At the moment, it was easy to come crashing down on a Celtics team – and their star duo, in particular, for having arguably the most disappointing season in the NBA to that date. But the conversation surrounding Tatum and Brown was a bit odd to me considering they had achieved more at a team level at the ages of 24 and 25, respectively, than some players accomplish in their entire careers.

As a duo, Tatum and Brown had already led the Celtics to two Eastern Conference Finals, they just hadn’t broken through. It was clear they were good enough to be the two best players on a championship-caliber team, they just hadn’t taken that next step.

But at 24 and 25, both under newly signed contract extensions, the Celtics had their two All-Stars locked up for the near future and it would have made no sense to part ways with one of them just because they hadn’t reached an NBA Finals yet.


“We’re both still very far from our prime,” Tatum told JJ Redick on The Old Man and the Three podcast at the All-Star break when asked about the buzz around splitting up him and Brown.

“I think what people don’t understand is that, if you break us up, the grass isn’t always greener. … I couldn’t imagine why you wouldn’t want to have two of the best players that are under 25 on your team.”

The breakthrough

Think about some great duos in the past who needed to learn from a few shortcomings before reaching the NBA’s biggest stage. Chronologically, Isiah Thomas and Joe Dumars, Kobe Bryant and Shaquille O’Neal, Kevin Durant and Russell Westbrook and, most recently, Giannis Antetokounmpo and Khris Middleton, all lost in the Conference Finals before taking the leap to the Finals. Durant and Westbrook aside, all of those duos went on to win NBA titles.

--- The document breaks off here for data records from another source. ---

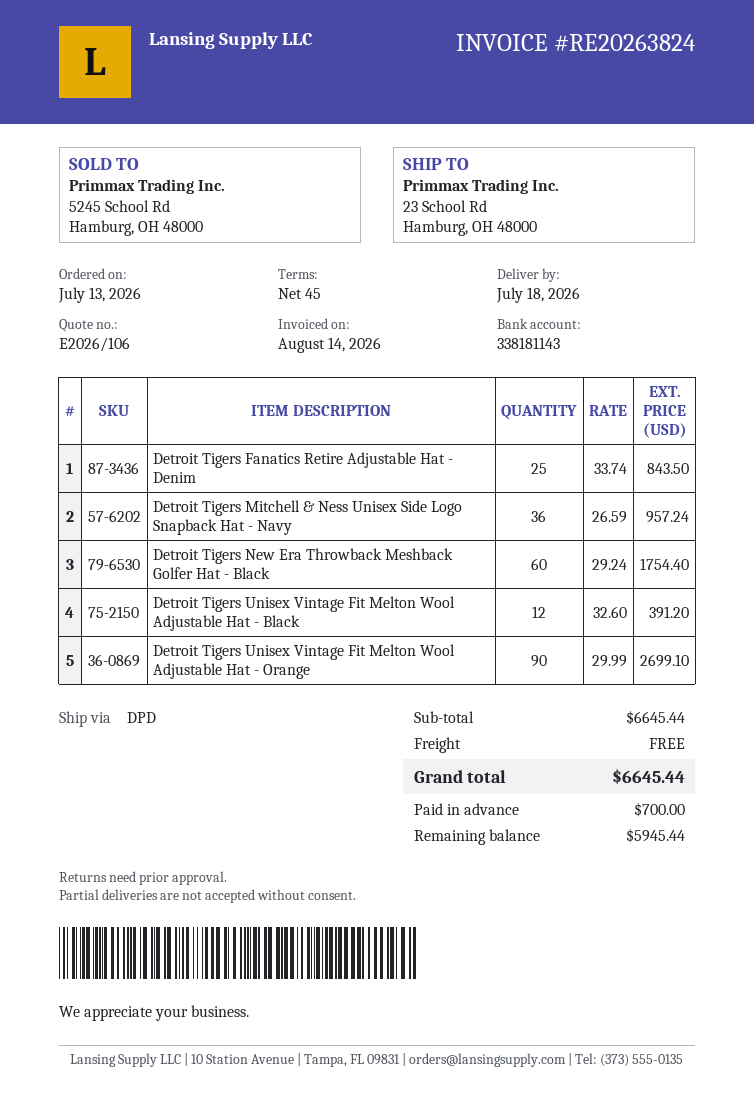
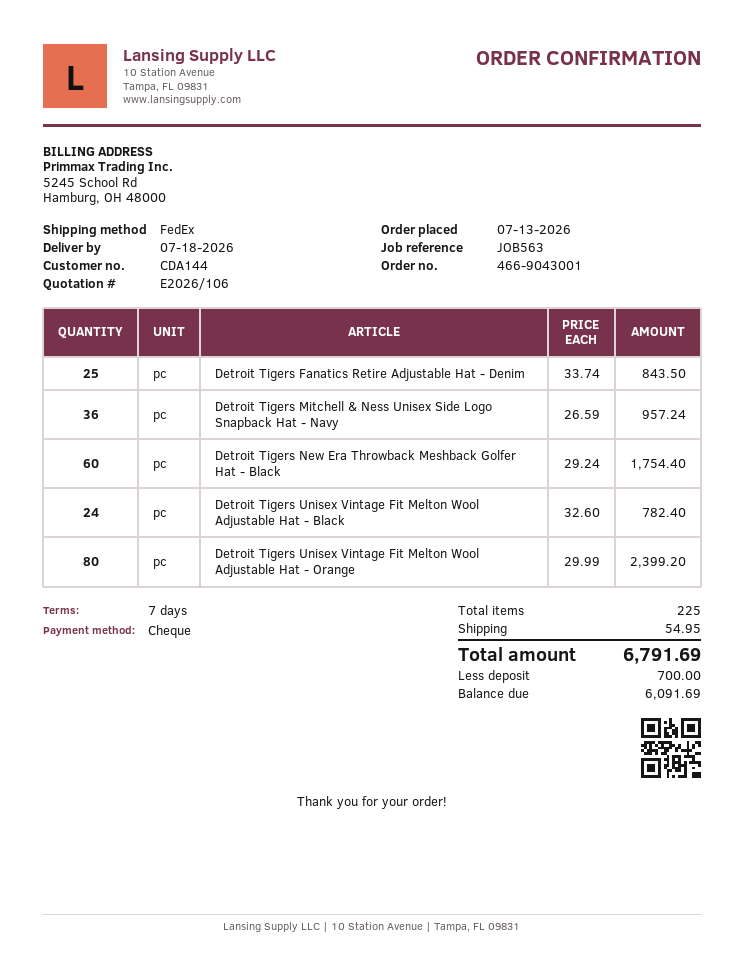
payment terms: 45 days -> 7 days
shipping method: DPD -> FedEx
Detroit Tigers Unisex Vintage Fit Melton Wool Adjustable Hat - Black: 12 x 32.60 = 391.20 -> 24 x 32.60 = 782.40
Detroit Tigers Unisex Vintage Fit Melton Wool Adjustable Hat - Orange: 90 x 29.99 = 2699.10 -> 80 x 29.99 = 2399.20
shipping: 0.00 -> 54.95
total: 6645.44 -> 6791.69
balance: 5945.44 -> 6091.69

MORE: Jayson Tatum pays tribute to Kobe Bryant in Game 7

John Stockton and Karl Malone needed 11 playoff failures and three Conference Finals shortcomings before they reached the NBA Finals. Michael Jordan and Scottie Pippen lost in the Conference Finals in back-to-back seasons before going on their championship run of two separate three-peats.

All of that to say, patience is a virtue when it comes to having two young stars on your roster, allowing them to learn from their experiences before hitting the panic button. And the Celtics saw that come to fruition on Sunday night.


“From saying that we need to split the group up, get rid of somebody or me and JB can’t play together, that fueled us to figure it out and not run from it,” Tatum said after Game 7.

“We’re obviously gonna be here for a while and we trust in each other and we had to be better. I think instead of separating, we became closer and I think it’s shown throughout the season.”

The moment of Tatum and Brown hugging each other and yelling, “They wanted to break us up,” symbolized a turning point in their young careers.

It was a clear message to everyone in the NBA world that they’re more than capable of co-existing and that this duo isn’t going anywhere any time soon.

Jayson Tatum and Jaylen Brown have the Boston Celtics back on the NBA Finals stage with a chance to win their first NBA title and raise Banner 18 at the TD Garden to retake the lead for most championships in league history.